Willoughby added that in-laws typically have a bad reputation based on stories heard from others. “People tend to share bad or extreme stories,” Willoughby said.

He also mentioned that the horrors of in-laws are perpetuated through the media — movies and television shows often portray in-laws in a negative light.

Willoughby said as newlyweds adjust to their new life together, they create distance from their parents. “There is going to be some tension from both people’s parts,” Willoughby said. He explained that it’s important not to get offended, as the parents of your spouse are adjusting to the newly created distance between them and their child.

Olivia Snow, a junior studying English, married Aaron Snow in May. She said she felt especially nervous when meeting his parents for the first time, which was only a week after they started dating.

“Aaron almost over-prepared me to meet them. He said things like, ‘Don’t be too funny, because my dad’s the funny guy,'” Snow said.
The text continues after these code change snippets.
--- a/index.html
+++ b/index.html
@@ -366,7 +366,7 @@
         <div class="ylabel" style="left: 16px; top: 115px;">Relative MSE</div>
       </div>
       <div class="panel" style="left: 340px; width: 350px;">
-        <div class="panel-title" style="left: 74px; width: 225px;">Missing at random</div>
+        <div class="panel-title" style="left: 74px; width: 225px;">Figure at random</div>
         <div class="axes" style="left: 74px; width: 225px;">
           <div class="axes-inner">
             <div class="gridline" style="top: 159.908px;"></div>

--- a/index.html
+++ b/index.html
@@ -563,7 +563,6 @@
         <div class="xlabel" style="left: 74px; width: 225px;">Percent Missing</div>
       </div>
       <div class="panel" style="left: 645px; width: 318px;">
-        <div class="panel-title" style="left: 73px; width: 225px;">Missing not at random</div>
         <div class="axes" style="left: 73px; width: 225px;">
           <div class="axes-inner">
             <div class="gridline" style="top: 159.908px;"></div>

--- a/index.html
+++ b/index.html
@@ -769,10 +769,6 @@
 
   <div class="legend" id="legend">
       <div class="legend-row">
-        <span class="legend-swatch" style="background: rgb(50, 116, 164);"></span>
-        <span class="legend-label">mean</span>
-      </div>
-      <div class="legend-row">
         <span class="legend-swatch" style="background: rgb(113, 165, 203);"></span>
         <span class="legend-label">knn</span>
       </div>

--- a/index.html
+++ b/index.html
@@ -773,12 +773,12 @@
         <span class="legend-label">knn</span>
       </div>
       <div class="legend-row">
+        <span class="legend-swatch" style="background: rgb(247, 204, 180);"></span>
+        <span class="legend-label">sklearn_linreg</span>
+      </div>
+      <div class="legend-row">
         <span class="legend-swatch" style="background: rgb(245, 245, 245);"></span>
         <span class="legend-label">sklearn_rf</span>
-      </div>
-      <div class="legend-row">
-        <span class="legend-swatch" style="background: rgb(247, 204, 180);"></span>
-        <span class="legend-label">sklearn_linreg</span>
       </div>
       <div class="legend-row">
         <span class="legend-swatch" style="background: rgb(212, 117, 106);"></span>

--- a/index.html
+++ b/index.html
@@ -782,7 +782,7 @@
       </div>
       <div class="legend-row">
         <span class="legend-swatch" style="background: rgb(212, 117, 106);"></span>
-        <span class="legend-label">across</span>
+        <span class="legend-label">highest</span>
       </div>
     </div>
She added that she even tried on a couple different outfits before meeting her husband’s parents.

Snow mentioned that she had heard a lot of horror stories about in-laws before she was married. “I took a marriage and family class here at BYU. There was a whole chapter on in-laws,” Snow said.

She also said the professor explained that mother-in-laws would likely always have tension toward their sons’ wives, which made Snow even more nervous about in-laws.
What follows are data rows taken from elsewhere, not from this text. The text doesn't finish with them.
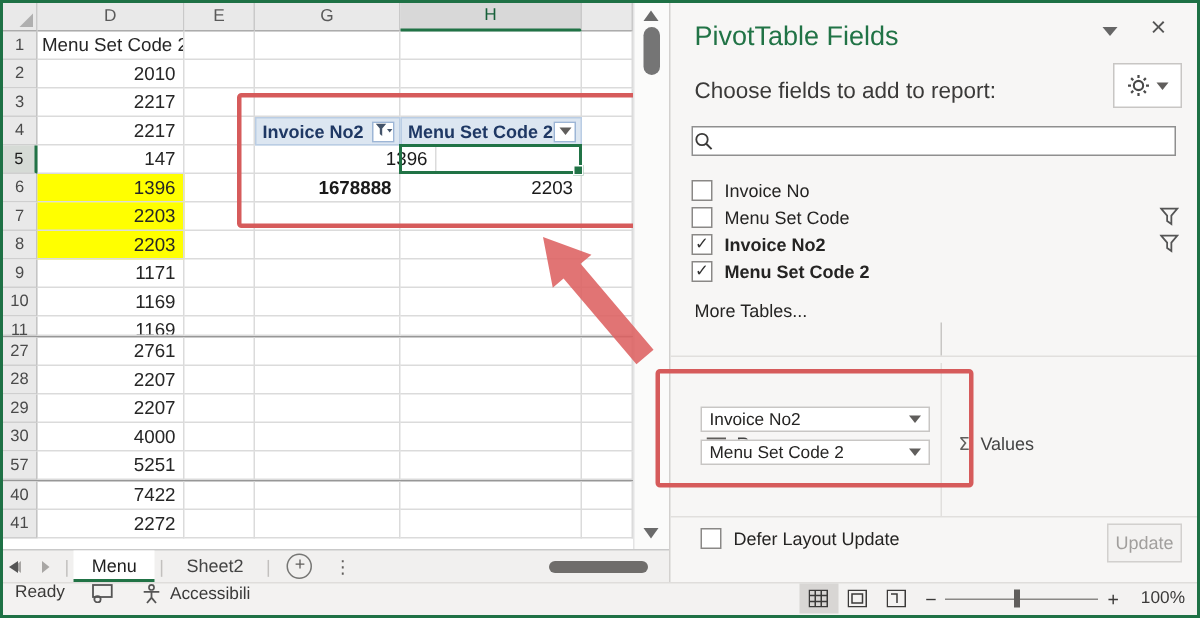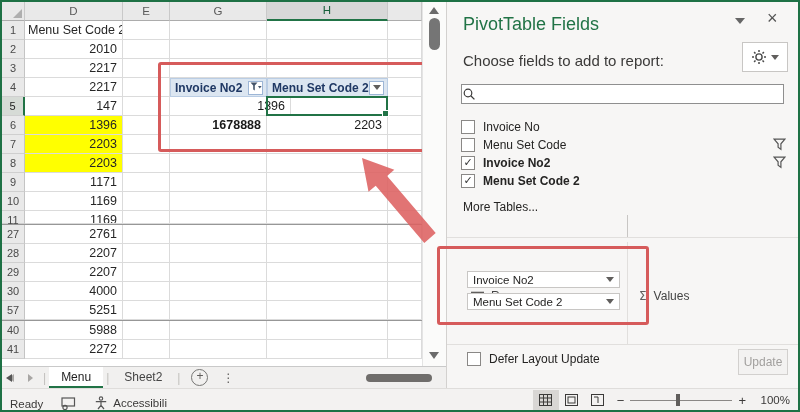--- a/index.html
+++ b/index.html
@@ -266,7 +266,7 @@
         </div>
         <div class="row hb">
           <div class="rn">40</div>
-          <div class="c" style="width: 98px;">5988</div>
+          <div class="c" style="width: 98px;">7422</div>
           <div class="c" style="width: 47px;"></div>
           <div class="c" style="width: 97px;"></div>
           <div class="c" style="width: 121px;"></div>

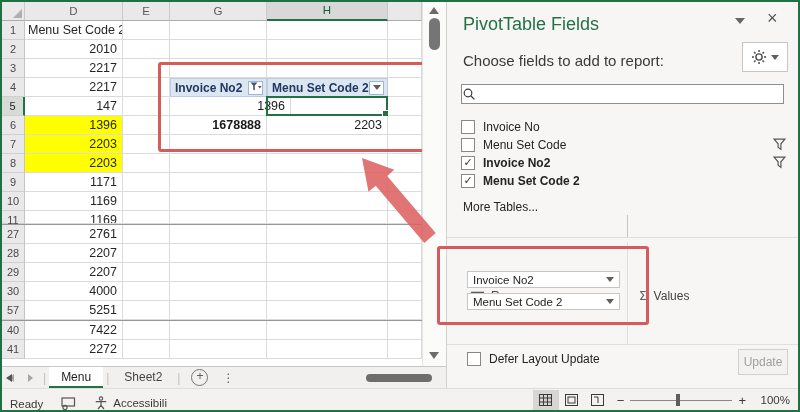--- a/index.html
+++ b/index.html
@@ -108,7 +108,7 @@
 
   
   #statusbar{position:absolute;left:0;top:386px;width:796px;height:22px;background:#F3F2F1;border-top:1px solid #DFDDDB;
-             box-sizing:border-box;display:flex;align-items:flex-end;font-size:11.5px;color:#3B3A39;}
+             box-sizing:border-box;display:flex;align-items:flex-start;font-size:11.5px;color:#3B3A39;}
   #sb-ready{margin-left:8px;}
   .sb-ic{margin-left:18px;display:flex;align-items:center;}
   #sb-acc-label{margin-left:5px;}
Aaron Snow, a geography major, said he felt most nervous about meeting Olivia’s dad. “It was mostly because her parents aren’t LDS,” Aaron Snow said. “I was worried they would think I’m just some tall, gawky Mormon kid who liked their daughter.”
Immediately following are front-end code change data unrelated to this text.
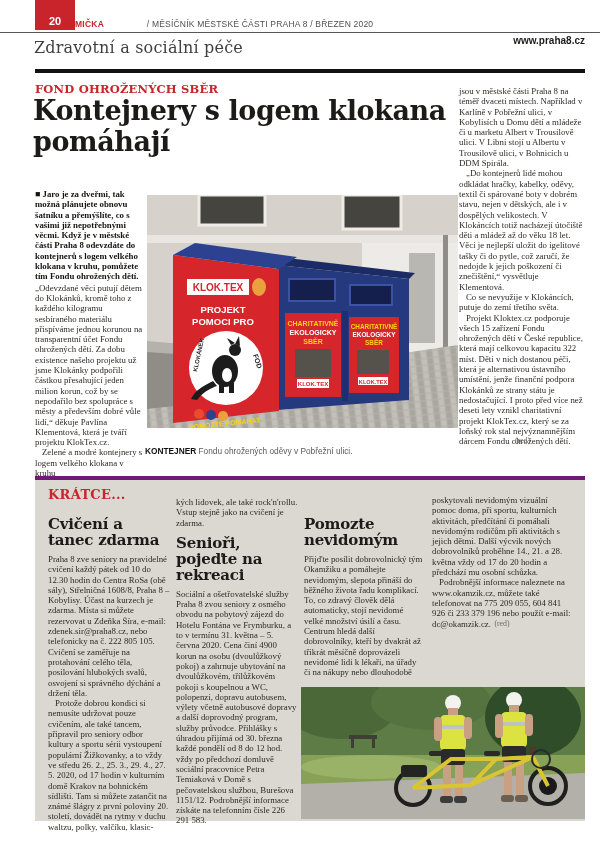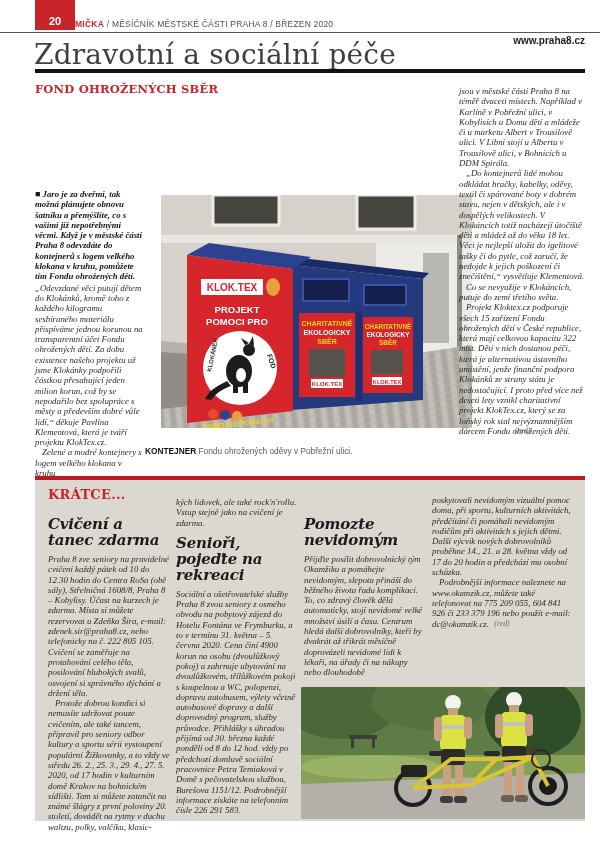--- a/index.html
+++ b/index.html
@@ -12,7 +12,7 @@
             display:flex;align-items:flex-end;justify-content:center;padding-bottom:3px;box-sizing:border-box;}
   .masthead-row{position:absolute;left:62px;top:19px;font-family:"Liberation Sans",sans-serif;font-size:8.5px;white-space:nowrap;}
   .masthead{color:#c9242b;font-weight:bold;letter-spacing:.3px;}
-  .masthead-rest{color:#4f4f51;letter-spacing:.2px;}
+  .masthead-rest{color:#4f4f51;letter-spacing:.2px;padding-left:40px;}
   .website{position:absolute;right:15px;top:18px;font-family:"Liberation Sans",sans-serif;
            font-size:10px;font-weight:bold;color:#1e1c1a;margin-top:17px;}
   .rule-thin{position:absolute;left:0;top:32px;width:600px;height:1px;background:#57575a;}

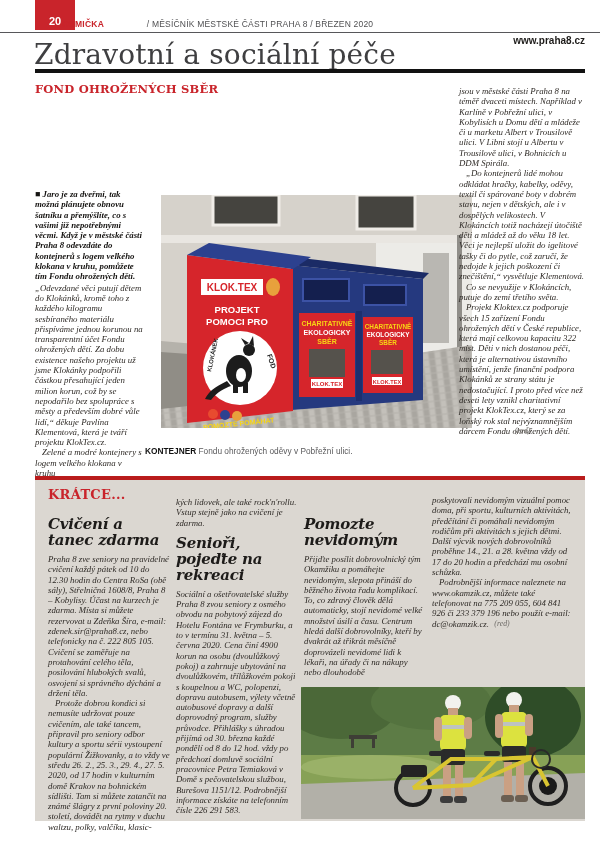--- a/index.html
+++ b/index.html
@@ -17,7 +17,7 @@
            font-size:10px;font-weight:bold;color:#1e1c1a;margin-top:17px;}
   .rule-thin{position:absolute;left:0;top:32px;width:600px;height:1px;background:#57575a;}
   .section-title{position:absolute;left:34px;top:38px;font-family:"DejaVu Serif",serif;
-                 font-size:28px;color:#3f3f41;letter-spacing:.2px;}
+                 font-size:16px;color:#3f3f41;letter-spacing:.2px;}
   .rule-thick{position:absolute;left:35px;top:69px;width:550px;height:4px;background:#121212;}
 
   

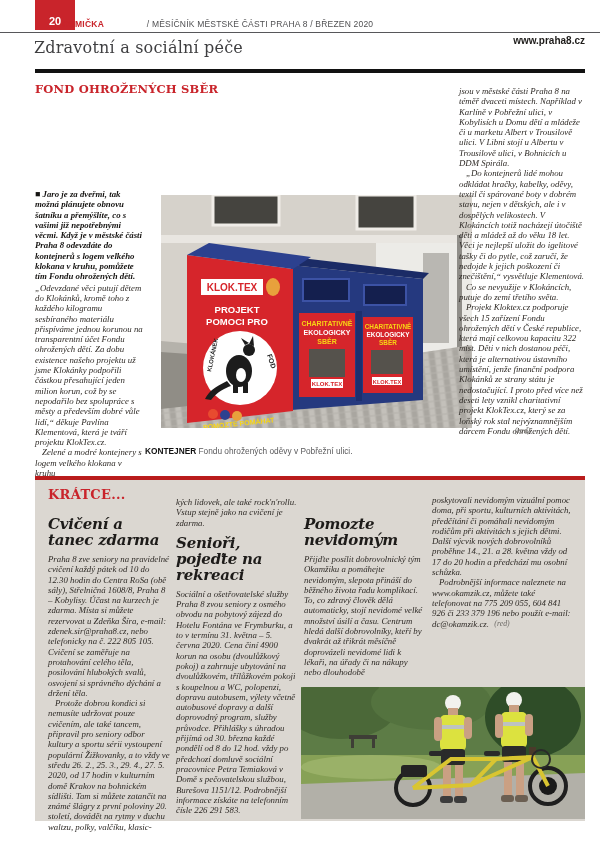--- a/index.html
+++ b/index.html
@@ -25,7 +25,7 @@
           font:bold 11.5px "DejaVu Serif",serif;letter-spacing:.2px;}
   .headline{position:absolute;left:33px;top:95px;width:430px;font-family:"DejaVu Serif",serif;
             font-weight:bold;font-size:27px;line-height:31px;color:#1d1b19;letter-spacing:-.4px;}
-  .body-txt{font-size:8.8px;line-height:10.3px;font-style:italic;}
+  .body-txt{font-size:8.8px;line-height:10.3px;}
   .body-txt p{margin:0;}
   .indent{text-indent:7px;}
   .col-left{position:absolute;left:35px;top:189px;width:108px;}

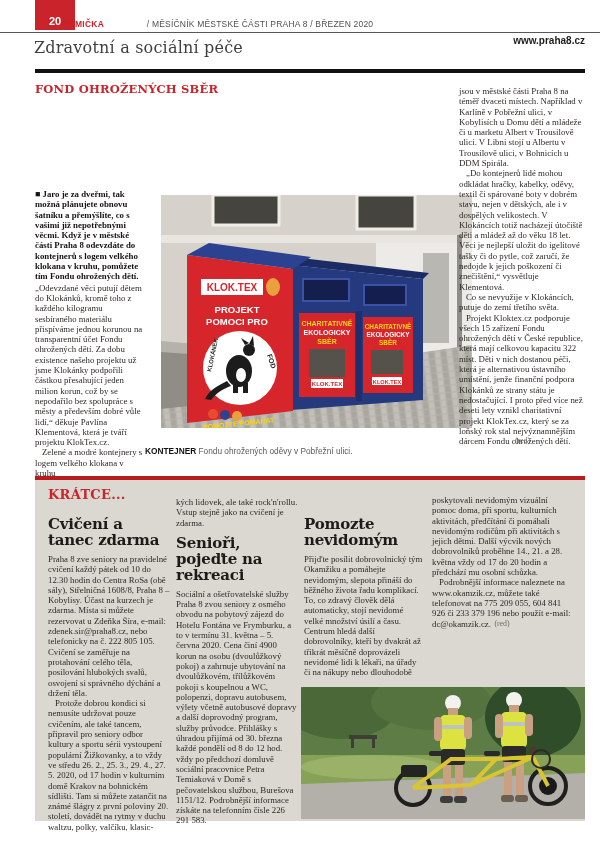--- a/index.html
+++ b/index.html
@@ -71,6 +71,7 @@
   <div class="rule-thick"></div>
 
   <div class="kicker">FOND OHROŽENÝCH SBĚR</div>
+  <h1 class="headline" style="margin:0">Kontejnery s logem klokana pomáhají</h1>
 
   <div class="col-left body-txt">
     <p class="lead">■ Jaro je za dveřmi, tak možná plánujete obnovu šatníku a přemýšlíte, co s vašimi již nepotřebnými věcmi. Když je v městské části Praha 8 odevzdáte do kontejnerů s logem velkého klokana v kruhu, pomůžete tím Fondu ohrožených dětí.</p>

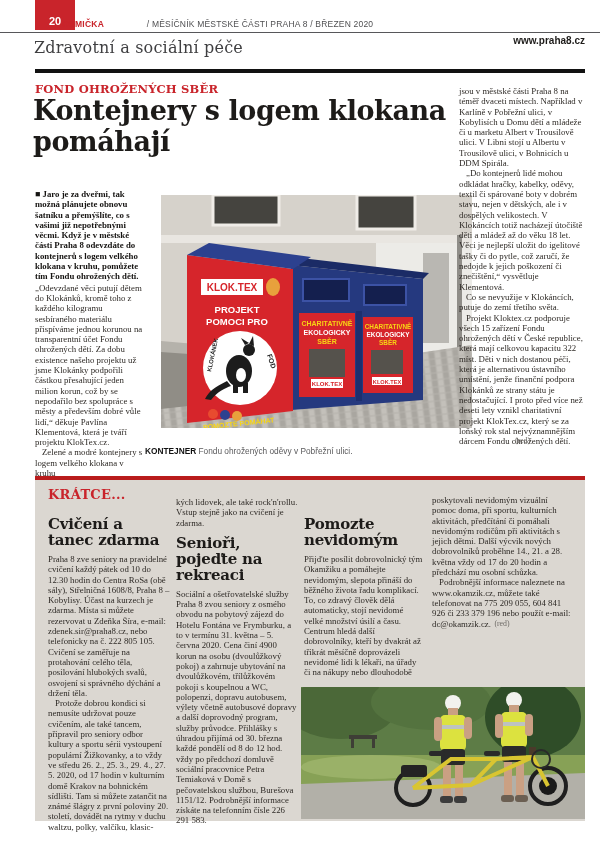--- a/index.html
+++ b/index.html
@@ -32,7 +32,7 @@
   .col-right{position:absolute;left:459px;top:86px;width:127px;}
   .lead{font-weight:bold;color:#161412;margin-bottom:1px !important;}
   .credit{display:block;text-align:center;color:#6d6a66;font-size:7.8px;margin-top:-10px;}
-  .photo-main{position:absolute;left:161px;top:195px;width:311px;height:233px;}
+  .photo-main{position:absolute;left:147px;top:195px;width:311px;height:233px;}
   .caption{position:absolute;left:145px;top:446px;width:320px;
            font-family:"Liberation Sans",sans-serif;font-size:8.3px;color:#59595b;}
   .cap-label{font-weight:bold;color:#111;}

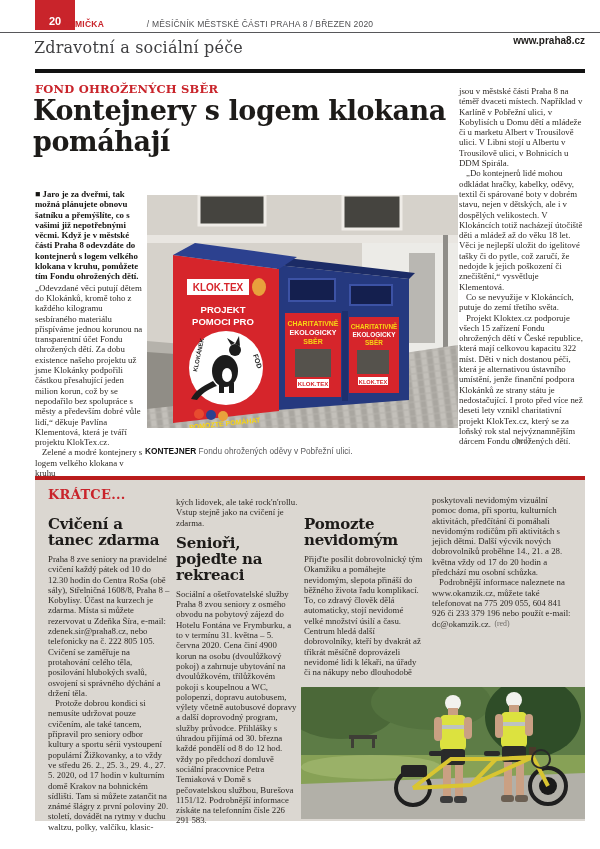--- a/index.html
+++ b/index.html
@@ -39,7 +39,7 @@
 
   
   .shorts{position:absolute;left:35px;top:476px;width:550px;height:345px;background:#dbd7d1;
-          border-top:4px solid #b91c1c;box-sizing:border-box;}
+          border-top:4px solid #701a75;box-sizing:border-box;}
   .shorts-label{position:absolute;left:13px;top:7px;color:#c9242b;
                 font:bold 13px "DejaVu Serif",serif;letter-spacing:.3px;}
   .s-col{position:absolute;width:122px;}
Both Aaron and Olivia Snow agreed that in their transition as a newly married couple, they have changed what they share with their parents. “Now you’re dependent on your spouse, not your parents,” Olivia Snow said.

She added that to help build the relationship with her in-laws, she tries to get involved in things that they are interested in. She said that sometimes this means getting out of her comfort zone but that it is worth it because it helps her get to know them better.

Aaron Snow explained that they only say certain things to their parents, always emphasizing the positive. “If there is something to work out, it is between her (Olivia) and I,” he said.